You did not say what your exact dates are. I priced your trip using SA-SA Dec 13-20 and got a total of $1745 round trip. Leaving one day earlier on each end (Dec 12-19) brings the price down to $1143, All these are for a family bedroom, which we have stayed in several times. It is on the lower level of the train and is closer to the wheel trucks, so you may feel more of the track than you would upstairs in a regular bedroom.  (AT runs on freight tracks-not so smooth) The family bedroom also shares hall bathrooms with a few roomettes. The big plus is that it is the full width of the train and you have a window on each side. Also, there is a shorter child bunk running perpendicular  to the two full adult bunks. A bit compact for three, but it sure is nice to have a bed to sleep in. 

The website tells you to be there no later than 2:30. After you drive through the gate, go inside to check in, it will be close to time to get on the train.

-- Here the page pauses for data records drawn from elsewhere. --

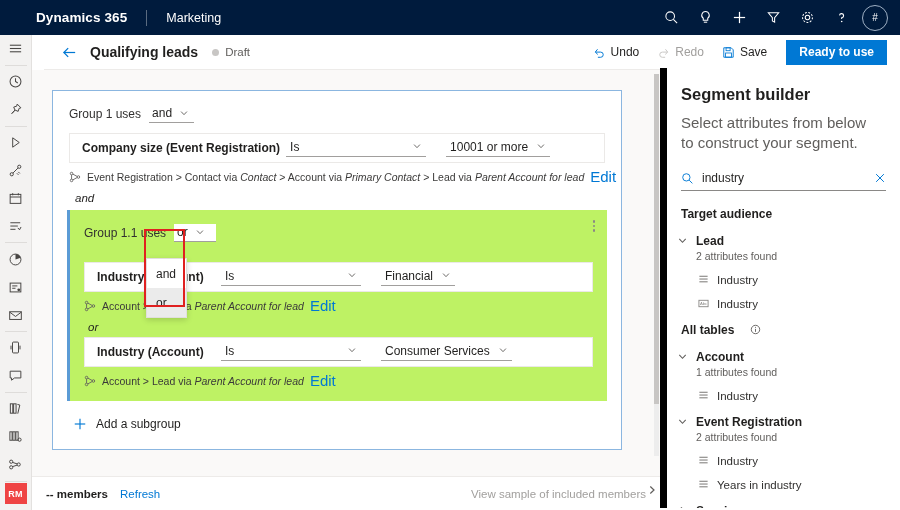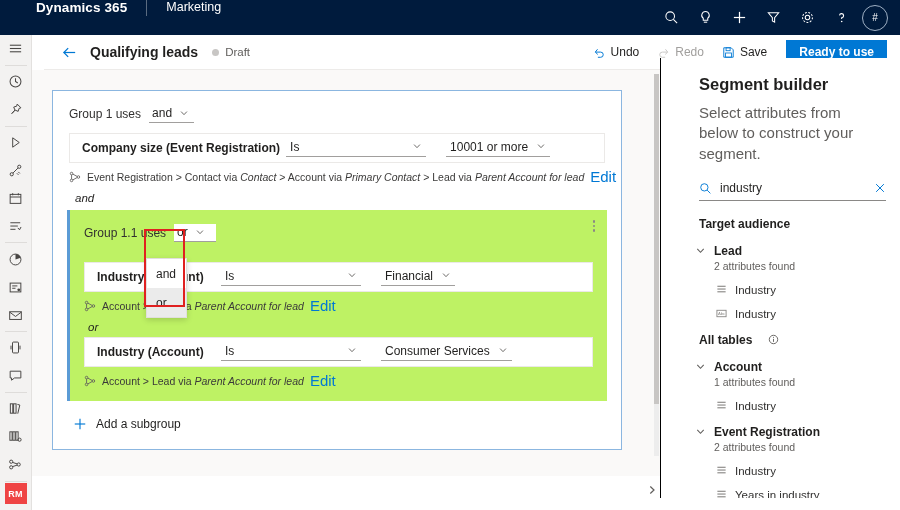--- a/index.html
+++ b/index.html
@@ -13,7 +13,7 @@
   
   .topnav {
     position: absolute; top: 0; left: 0; width: 900px; height: 35px;
-    background: #001B3D; display: flex; align-items: flex-start; gap: 6px;
+    background: #001B3D; display: flex; align-items: center; gap: 6px;
   }
   .brand {
     color: #fff; font-size: 13.5px; font-weight: bold;

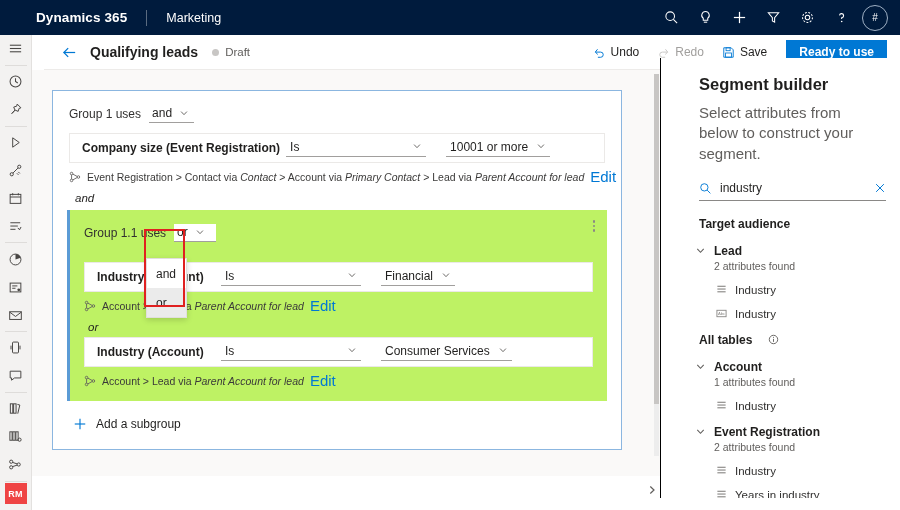--- a/index.html
+++ b/index.html
@@ -203,8 +203,8 @@
 
   
   .rpanel {
-    position: absolute; top: 58px; left: 660px; width: 240px; height: 440px;
-    background: #fff; border-left: 1px solid #000000; overflow: hidden; padding-left: 24px;
+    position: absolute; top: 68px; left: 660px; width: 240px; height: 440px;
+    background: #fff; border-left: 7px solid #000000; overflow: hidden;
   }
   .rp-title {
     font-size: 16.5px; font-weight: bold; color: #201f1e;

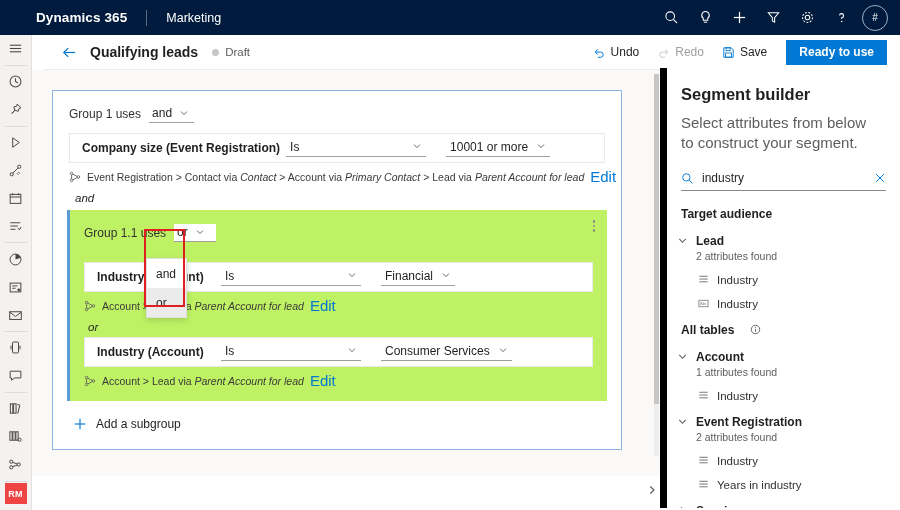--- a/index.html
+++ b/index.html
@@ -629,6 +629,11 @@
     <div class="redbox" style="left:112px; top:159px; width:41px; height:78px;"></div>
   </div>
 
+  <div class="footer">
+    <span class="fmembers">-- members</span>
+    <span class="frefresh">Refresh</span>
+    <span class="fsample">View sample of included members</span>
+  </div>
 
   <div class="rpanel">
     <div class="rp-title">Segment builder</div>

When you compare costs, don't forget to add in at least $100 each way for a not so nice motel, breakfast and dinner. (the food on the train is included and really good, like the old days). Then figure about 55-60 cents per mile to operate your car. Not just gas, but additional oil changes, scheduled maintenance and the lowered value of your car at trade in by having 1700 additional miles on it (2x850). See how much the savings (if any) work out per hour of everybody sitting in the car.

Finally, make sure you do not have your tickets sent to you.  Amtrak's cancellation policy penalties kick in AFTER you're ticketed. All you need is your email confirmation until you pick up your tix at the station.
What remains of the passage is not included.